Excerpts from a dataset
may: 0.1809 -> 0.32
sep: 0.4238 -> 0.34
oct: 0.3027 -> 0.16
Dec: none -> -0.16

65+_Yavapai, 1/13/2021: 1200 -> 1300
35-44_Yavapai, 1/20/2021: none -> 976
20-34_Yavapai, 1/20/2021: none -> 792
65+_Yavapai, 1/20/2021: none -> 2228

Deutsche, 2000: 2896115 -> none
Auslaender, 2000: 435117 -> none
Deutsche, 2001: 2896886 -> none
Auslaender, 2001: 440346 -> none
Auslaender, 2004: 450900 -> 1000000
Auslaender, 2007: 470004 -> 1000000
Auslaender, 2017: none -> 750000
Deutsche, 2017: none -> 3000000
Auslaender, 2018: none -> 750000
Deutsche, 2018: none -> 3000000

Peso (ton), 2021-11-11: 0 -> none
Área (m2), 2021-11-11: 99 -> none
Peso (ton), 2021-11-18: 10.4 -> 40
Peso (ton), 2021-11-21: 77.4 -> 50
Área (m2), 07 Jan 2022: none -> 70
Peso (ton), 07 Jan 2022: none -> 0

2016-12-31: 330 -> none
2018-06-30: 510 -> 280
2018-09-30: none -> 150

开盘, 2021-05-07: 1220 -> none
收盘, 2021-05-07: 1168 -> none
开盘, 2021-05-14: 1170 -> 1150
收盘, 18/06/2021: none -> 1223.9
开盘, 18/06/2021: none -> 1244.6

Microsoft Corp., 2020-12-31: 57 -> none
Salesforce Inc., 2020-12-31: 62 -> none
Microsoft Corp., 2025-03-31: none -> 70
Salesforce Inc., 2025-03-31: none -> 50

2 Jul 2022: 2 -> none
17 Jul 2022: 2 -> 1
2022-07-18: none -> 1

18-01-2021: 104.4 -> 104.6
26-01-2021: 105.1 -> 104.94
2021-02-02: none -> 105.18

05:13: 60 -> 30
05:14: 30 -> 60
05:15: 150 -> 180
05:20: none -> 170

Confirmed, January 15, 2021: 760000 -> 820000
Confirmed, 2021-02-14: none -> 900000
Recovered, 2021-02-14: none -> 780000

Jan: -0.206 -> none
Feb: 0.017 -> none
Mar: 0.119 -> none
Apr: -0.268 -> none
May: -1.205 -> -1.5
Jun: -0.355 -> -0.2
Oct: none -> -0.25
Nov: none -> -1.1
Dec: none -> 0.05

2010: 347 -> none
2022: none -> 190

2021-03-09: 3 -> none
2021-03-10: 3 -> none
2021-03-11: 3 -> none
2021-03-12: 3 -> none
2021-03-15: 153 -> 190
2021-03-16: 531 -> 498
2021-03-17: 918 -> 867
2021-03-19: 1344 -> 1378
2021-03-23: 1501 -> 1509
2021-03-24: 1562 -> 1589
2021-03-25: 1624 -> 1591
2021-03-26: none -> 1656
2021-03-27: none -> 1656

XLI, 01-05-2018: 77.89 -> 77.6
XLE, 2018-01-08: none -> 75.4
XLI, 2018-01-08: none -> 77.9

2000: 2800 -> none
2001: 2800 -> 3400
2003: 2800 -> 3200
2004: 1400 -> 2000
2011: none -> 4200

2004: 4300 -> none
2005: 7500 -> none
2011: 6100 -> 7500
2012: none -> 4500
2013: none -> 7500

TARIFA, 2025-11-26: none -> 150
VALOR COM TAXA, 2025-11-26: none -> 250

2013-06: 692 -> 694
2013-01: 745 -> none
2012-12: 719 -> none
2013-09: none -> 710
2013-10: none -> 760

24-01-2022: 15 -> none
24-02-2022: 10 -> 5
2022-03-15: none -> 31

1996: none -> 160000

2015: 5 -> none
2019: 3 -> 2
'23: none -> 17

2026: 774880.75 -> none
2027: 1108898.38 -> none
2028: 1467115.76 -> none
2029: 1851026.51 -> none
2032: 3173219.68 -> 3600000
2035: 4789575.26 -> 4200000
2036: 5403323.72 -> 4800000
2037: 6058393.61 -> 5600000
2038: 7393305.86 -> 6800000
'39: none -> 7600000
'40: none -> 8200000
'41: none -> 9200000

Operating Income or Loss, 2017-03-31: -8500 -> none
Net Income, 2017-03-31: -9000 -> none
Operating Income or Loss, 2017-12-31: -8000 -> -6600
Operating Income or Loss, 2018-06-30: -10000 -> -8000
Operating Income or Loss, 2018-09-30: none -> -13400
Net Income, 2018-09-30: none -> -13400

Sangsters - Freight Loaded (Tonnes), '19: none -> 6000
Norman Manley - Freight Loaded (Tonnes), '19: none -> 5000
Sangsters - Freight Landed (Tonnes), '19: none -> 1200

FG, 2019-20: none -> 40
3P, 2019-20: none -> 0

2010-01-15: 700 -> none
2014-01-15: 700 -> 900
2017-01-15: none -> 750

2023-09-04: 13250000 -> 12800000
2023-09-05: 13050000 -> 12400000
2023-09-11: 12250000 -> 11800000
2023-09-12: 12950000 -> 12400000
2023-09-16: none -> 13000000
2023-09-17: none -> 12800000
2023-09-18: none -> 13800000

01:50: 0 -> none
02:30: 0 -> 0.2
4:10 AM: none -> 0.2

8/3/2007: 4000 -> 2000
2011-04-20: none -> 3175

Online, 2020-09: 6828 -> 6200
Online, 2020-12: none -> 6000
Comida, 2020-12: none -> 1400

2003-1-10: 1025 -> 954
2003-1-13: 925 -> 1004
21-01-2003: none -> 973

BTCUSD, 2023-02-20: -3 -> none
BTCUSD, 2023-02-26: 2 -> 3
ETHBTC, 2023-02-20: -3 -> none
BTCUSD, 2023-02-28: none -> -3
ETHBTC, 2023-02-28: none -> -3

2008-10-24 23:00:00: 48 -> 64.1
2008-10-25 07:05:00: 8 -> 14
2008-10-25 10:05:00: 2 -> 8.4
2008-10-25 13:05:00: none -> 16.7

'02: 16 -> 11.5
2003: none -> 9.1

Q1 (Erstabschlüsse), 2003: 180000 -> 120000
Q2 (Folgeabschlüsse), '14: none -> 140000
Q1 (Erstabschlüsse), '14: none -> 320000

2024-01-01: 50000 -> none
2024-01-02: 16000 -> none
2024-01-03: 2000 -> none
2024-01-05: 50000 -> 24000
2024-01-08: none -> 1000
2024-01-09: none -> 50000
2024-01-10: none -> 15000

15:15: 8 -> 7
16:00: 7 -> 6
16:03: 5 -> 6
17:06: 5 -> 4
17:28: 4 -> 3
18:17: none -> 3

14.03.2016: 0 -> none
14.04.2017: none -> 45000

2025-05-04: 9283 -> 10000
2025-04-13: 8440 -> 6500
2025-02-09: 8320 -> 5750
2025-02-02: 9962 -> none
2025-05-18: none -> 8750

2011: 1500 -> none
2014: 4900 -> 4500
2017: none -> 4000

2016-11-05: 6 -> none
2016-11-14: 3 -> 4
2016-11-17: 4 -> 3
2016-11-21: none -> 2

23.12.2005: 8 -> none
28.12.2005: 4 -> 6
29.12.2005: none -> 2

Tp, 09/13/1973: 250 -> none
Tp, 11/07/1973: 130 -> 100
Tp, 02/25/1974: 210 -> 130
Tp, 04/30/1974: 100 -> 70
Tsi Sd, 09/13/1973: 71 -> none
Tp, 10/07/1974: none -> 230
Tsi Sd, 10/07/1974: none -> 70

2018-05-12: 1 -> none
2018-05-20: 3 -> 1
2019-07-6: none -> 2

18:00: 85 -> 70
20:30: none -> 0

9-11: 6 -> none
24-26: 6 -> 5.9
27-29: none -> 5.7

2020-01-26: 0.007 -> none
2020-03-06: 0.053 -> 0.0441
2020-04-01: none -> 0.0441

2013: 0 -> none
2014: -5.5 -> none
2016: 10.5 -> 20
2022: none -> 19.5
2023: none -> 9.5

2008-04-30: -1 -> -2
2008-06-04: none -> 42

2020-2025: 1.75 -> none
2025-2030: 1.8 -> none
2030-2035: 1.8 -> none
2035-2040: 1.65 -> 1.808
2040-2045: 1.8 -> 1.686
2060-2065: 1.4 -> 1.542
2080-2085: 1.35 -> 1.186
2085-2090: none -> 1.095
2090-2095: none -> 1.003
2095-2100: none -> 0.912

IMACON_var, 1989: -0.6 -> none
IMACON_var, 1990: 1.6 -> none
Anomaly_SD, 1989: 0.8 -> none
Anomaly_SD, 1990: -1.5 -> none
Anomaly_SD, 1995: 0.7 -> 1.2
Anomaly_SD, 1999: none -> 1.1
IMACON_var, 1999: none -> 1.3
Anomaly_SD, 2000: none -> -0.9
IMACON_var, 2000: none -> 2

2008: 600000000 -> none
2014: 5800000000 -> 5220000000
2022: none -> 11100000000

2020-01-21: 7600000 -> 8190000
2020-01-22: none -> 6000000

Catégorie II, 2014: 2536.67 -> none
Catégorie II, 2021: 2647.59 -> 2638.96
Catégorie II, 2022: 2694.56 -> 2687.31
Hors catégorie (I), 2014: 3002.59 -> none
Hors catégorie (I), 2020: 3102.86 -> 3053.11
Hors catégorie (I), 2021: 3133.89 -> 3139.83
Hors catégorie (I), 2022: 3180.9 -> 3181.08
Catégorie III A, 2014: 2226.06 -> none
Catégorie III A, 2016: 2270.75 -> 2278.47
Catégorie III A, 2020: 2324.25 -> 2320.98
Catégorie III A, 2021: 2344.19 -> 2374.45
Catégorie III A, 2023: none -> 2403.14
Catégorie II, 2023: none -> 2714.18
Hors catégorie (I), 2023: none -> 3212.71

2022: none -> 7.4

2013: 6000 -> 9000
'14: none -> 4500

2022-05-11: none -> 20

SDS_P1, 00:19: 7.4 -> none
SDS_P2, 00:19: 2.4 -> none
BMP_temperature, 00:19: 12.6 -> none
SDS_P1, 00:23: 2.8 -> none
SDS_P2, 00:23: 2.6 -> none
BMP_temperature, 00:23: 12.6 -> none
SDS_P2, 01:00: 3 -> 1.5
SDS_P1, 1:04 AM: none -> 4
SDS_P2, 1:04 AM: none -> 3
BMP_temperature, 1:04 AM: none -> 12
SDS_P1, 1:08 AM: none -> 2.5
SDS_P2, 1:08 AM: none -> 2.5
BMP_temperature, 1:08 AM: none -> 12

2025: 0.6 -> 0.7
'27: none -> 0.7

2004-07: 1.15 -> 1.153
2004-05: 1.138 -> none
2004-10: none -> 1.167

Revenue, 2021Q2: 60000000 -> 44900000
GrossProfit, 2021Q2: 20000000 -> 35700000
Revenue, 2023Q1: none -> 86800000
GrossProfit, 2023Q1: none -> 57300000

* **DIRECTIONS**:
Every line from the line containing "Comida, 2020-12: none -> 1400" through the line containing "23.12.2005: 8 -> none" in the records above must be retyped exactly. Leave out the rest.

* **SOLVED PROBLEM**:
Comida, 2020-12: none -> 1400

2003-1-10: 1025 -> 954
2003-1-13: 925 -> 1004
21-01-2003: none -> 973

BTCUSD, 2023-02-20: -3 -> none
BTCUSD, 2023-02-26: 2 -> 3
ETHBTC, 2023-02-20: -3 -> none
BTCUSD, 2023-02-28: none -> -3
ETHBTC, 2023-02-28: none -> -3

2008-10-24 23:00:00: 48 -> 64.1
2008-10-25 07:05:00: 8 -> 14
2008-10-25 10:05:00: 2 -> 8.4
2008-10-25 13:05:00: none -> 16.7

'02: 16 -> 11.5
2003: none -> 9.1

Q1 (Erstabschlüsse), 2003: 180000 -> 120000
Q2 (Folgeabschlüsse), '14: none -> 140000
Q1 (Erstabschlüsse), '14: none -> 320000

2024-01-01: 50000 -> none
2024-01-02: 16000 -> none
2024-01-03: 2000 -> none
2024-01-05: 50000 -> 24000
2024-01-08: none -> 1000
2024-01-09: none -> 50000
2024-01-10: none -> 15000

15:15: 8 -> 7
16:00: 7 -> 6
16:03: 5 -> 6
17:06: 5 -> 4
17:28: 4 -> 3
18:17: none -> 3

14.03.2016: 0 -> none
14.04.2017: none -> 45000

2025-05-04: 9283 -> 10000
2025-04-13: 8440 -> 6500
2025-02-09: 8320 -> 5750
2025-02-02: 9962 -> none
2025-05-18: none -> 8750

2011: 1500 -> none
2014: 4900 -> 4500
2017: none -> 4000

2016-11-05: 6 -> none
2016-11-14: 3 -> 4
2016-11-17: 4 -> 3
2016-11-21: none -> 2

23.12.2005: 8 -> none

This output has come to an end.